W całym 2020 roku niczym konkretnym nie wsparł reprezentacji. Kompletne zero napastnika, który w tamtym roku na poziomie klubowym strzelił 34 gole (Lewandowski 40) musi budzić zdziwienie. Od biedy na plus można mu było zaliczyć asystę przy bramce Nicolo Barelli z Holandią w Amsterdamie. I tyle. Na sucho gra od 18 listopada 2019 roku. Poza tym klasa rywali, na których uzbierał swój skromny łup, nie rzuca na kolana: Armenia, Finlandia, Izrael, Albania, Liechtenstein, Macedonia i Holandia w towarzyskim meczu sprzed ponad 6 lat. To tak jakby kasiarz Kwinto z „Vabanku” szczycił się tym, że złamał szyfr w skarbonce przyszywanej córki. Wstyd.
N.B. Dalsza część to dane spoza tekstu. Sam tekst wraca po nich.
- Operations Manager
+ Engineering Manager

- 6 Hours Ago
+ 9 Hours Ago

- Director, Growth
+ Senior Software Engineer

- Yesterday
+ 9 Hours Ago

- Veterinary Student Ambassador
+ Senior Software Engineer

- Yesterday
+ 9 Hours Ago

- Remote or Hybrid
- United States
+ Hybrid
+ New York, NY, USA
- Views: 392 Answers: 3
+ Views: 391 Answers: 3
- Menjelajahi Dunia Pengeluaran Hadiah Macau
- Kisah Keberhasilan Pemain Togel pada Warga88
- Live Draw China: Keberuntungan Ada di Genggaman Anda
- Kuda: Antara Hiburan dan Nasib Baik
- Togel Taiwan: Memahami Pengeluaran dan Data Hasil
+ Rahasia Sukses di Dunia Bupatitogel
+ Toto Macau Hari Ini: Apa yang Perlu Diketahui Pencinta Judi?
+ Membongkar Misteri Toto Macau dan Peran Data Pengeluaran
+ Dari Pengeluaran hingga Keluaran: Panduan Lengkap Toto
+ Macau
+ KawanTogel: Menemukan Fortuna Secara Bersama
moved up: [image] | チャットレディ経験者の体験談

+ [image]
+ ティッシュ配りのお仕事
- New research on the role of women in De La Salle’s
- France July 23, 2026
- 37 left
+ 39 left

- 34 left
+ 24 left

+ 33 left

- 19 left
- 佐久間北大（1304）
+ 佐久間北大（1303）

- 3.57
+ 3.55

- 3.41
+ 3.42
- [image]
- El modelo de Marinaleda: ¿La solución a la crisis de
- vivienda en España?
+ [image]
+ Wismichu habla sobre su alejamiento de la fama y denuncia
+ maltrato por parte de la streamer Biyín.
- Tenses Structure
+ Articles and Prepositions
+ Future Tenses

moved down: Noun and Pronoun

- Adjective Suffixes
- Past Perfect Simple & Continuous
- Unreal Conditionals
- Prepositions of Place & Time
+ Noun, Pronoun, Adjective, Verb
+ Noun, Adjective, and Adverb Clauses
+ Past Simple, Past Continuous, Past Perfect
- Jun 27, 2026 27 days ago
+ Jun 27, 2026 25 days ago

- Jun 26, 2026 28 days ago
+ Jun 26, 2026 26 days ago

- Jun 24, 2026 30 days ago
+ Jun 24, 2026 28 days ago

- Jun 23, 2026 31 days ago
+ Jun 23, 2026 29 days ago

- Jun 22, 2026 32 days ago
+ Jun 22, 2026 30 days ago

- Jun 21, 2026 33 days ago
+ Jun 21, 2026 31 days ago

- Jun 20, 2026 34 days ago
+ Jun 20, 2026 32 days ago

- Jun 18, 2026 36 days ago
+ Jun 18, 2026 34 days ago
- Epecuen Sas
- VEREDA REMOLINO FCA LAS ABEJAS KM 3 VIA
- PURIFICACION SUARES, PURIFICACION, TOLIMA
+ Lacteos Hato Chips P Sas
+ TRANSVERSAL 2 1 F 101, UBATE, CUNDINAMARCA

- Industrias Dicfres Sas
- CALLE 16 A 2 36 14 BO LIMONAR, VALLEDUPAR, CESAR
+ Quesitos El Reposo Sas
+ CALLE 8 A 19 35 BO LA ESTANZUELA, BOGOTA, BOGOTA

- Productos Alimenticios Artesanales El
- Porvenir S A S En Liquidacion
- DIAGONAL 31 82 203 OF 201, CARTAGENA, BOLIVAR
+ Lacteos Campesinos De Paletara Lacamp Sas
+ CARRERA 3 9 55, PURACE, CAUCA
Żadnego wstydu obu snajperom nie przynoszą żony. O działalności Anny Lewandowskiej nie ma co się rozpisywać, energii do działania na różnych polach jej nie brakuje. Bardzo aktywna w mediach społecznościowych i dlatego bardzo rozpoznawalna we Włoszech jest Jessica Melena. Ciro doczekał się z nią trojga dzieci, najpierw urodziły się dziewczynki i w trzeciej kolejności przyszedł na świat chłopiec. Być może także Lewandowscy za trzecim razem doczekają się męskiego potomka.